◆ **ABOUT THIS TASK**
Find the word "Last" in the data, then copy each line where it is found.

Top of DATA

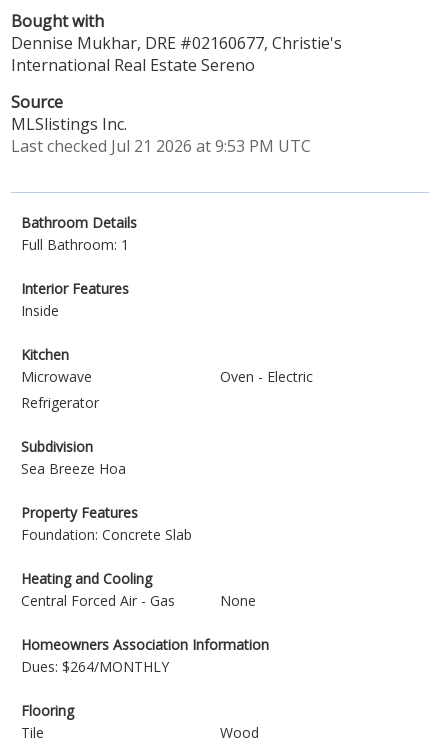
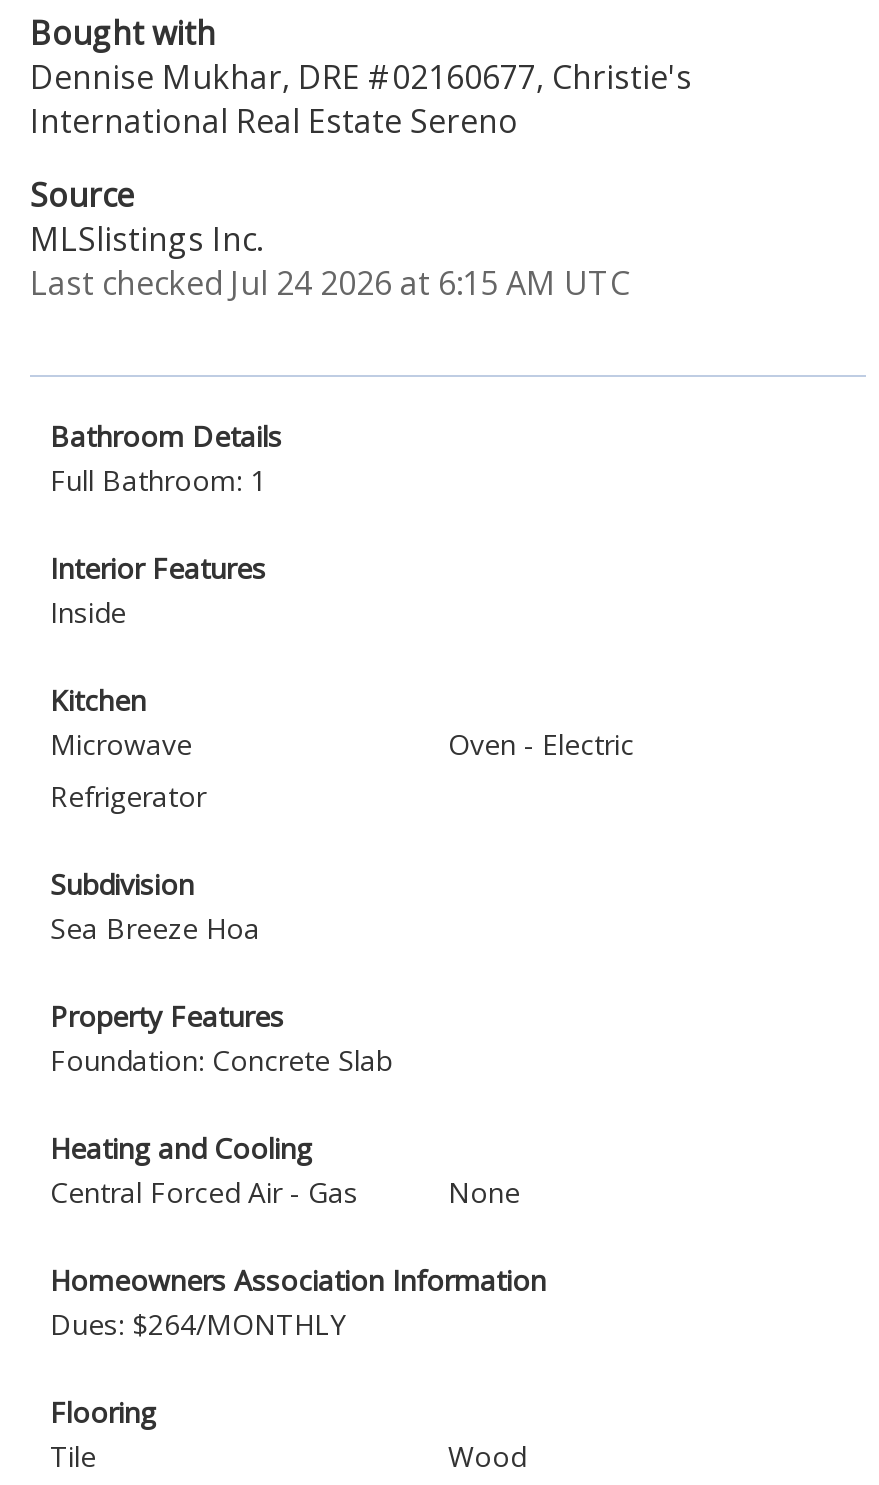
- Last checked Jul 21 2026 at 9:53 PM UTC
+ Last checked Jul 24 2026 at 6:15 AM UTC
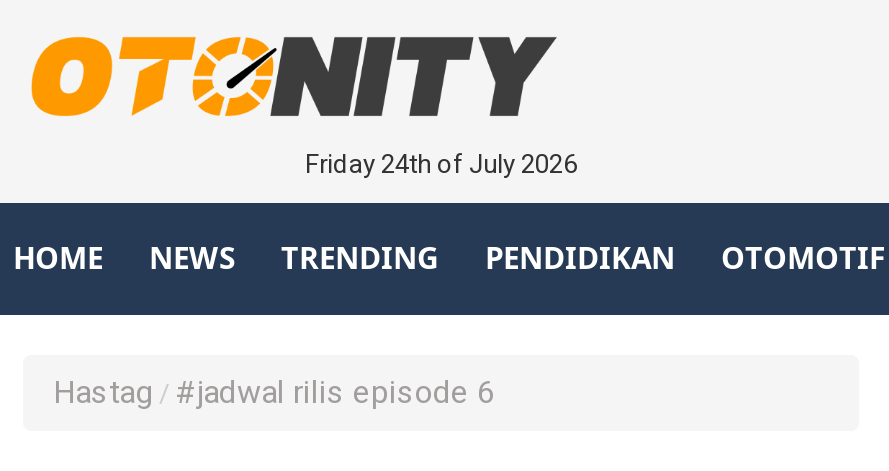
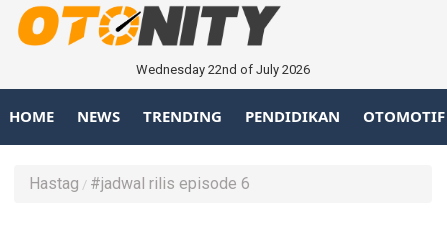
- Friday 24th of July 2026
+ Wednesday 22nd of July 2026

Bottom of DATA
Top of DATA

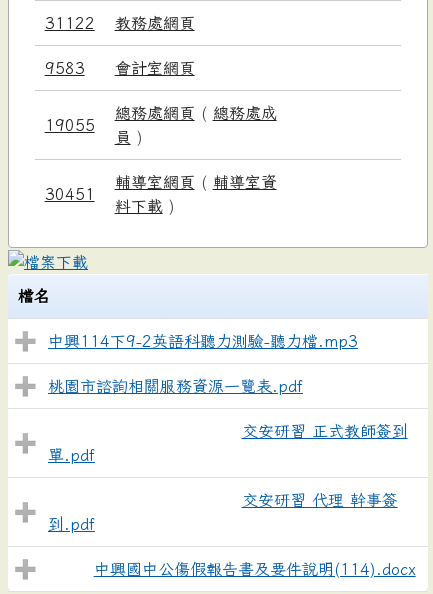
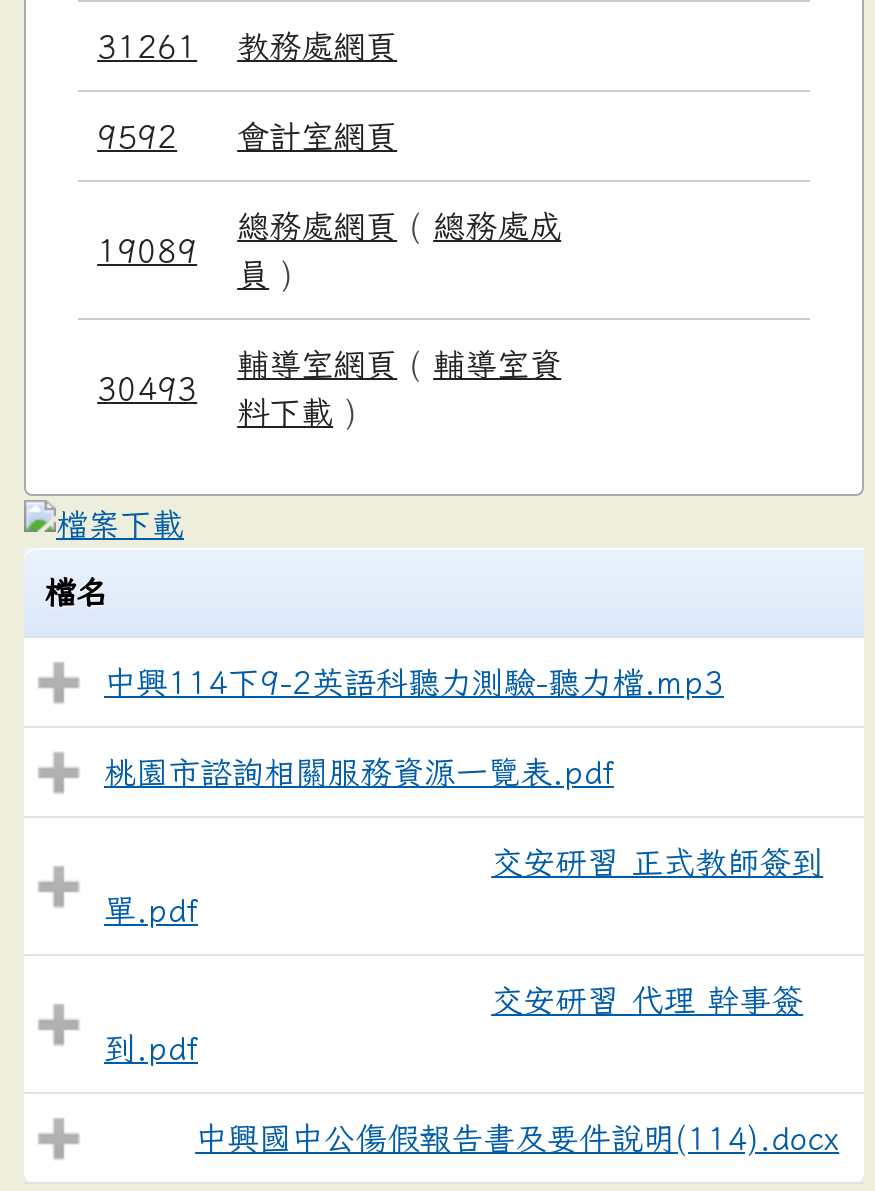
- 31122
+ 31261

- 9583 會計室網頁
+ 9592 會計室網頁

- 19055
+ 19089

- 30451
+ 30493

Bottom of DATA
Top of DATA

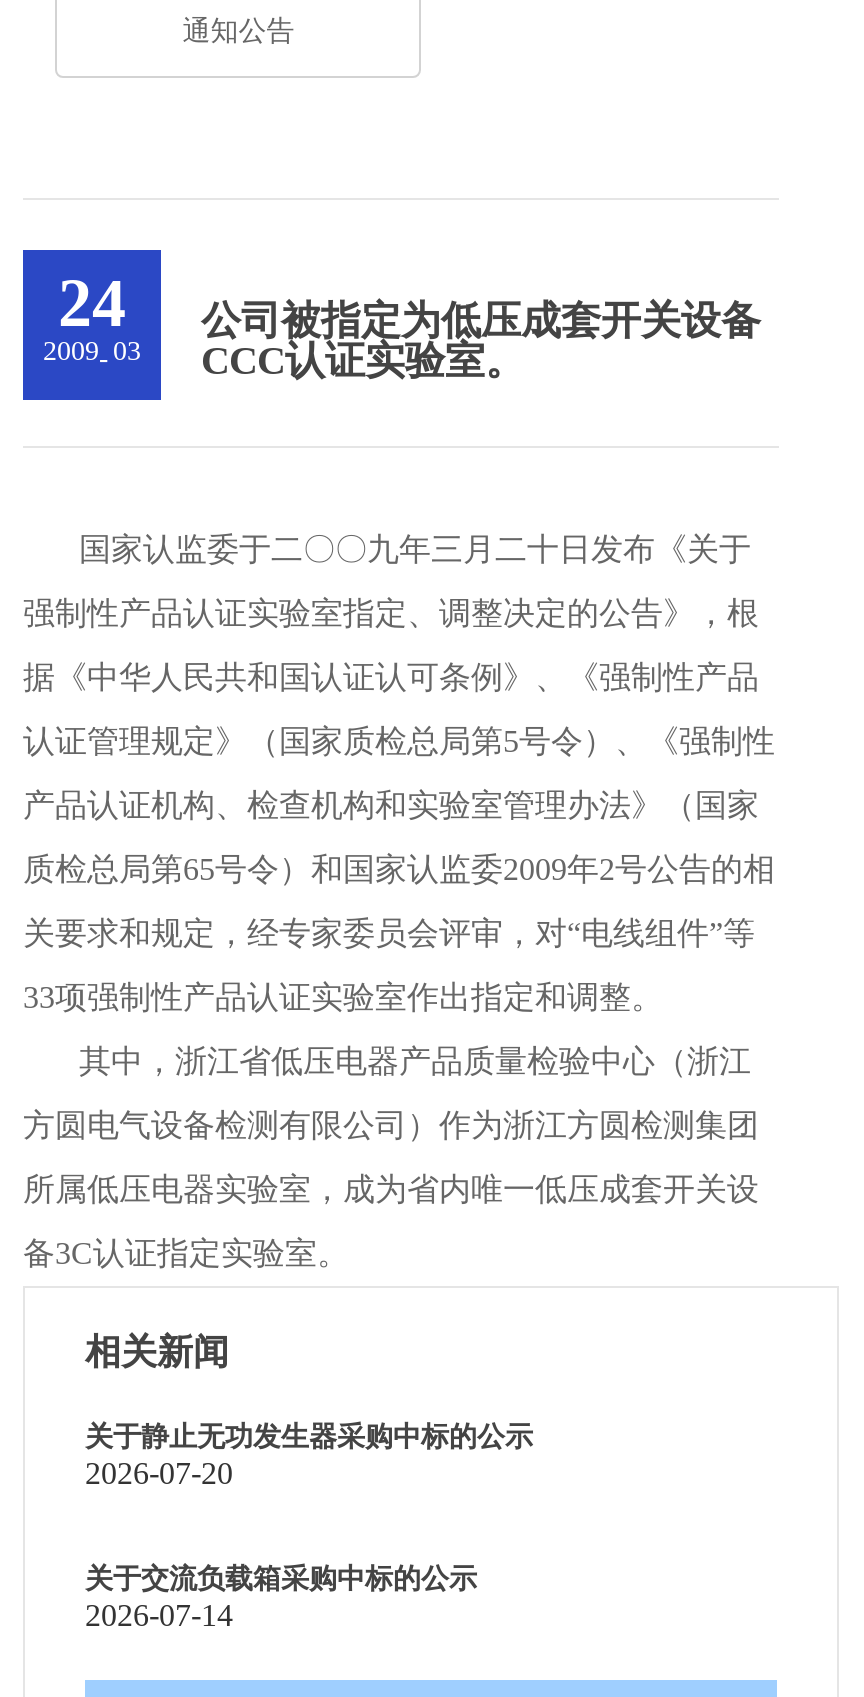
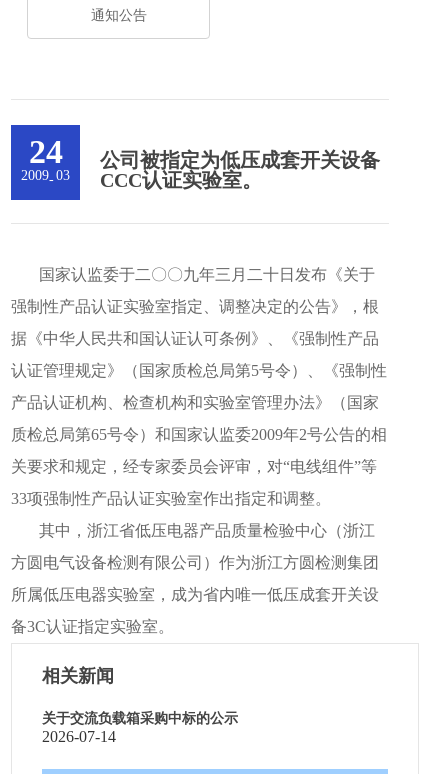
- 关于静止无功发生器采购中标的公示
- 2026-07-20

Bottom of DATA

◆ **RESPONSE AREA**
- Last checked Jul 21 2026 at 9:53 PM UTC
+ Last checked Jul 24 2026 at 6:15 AM UTC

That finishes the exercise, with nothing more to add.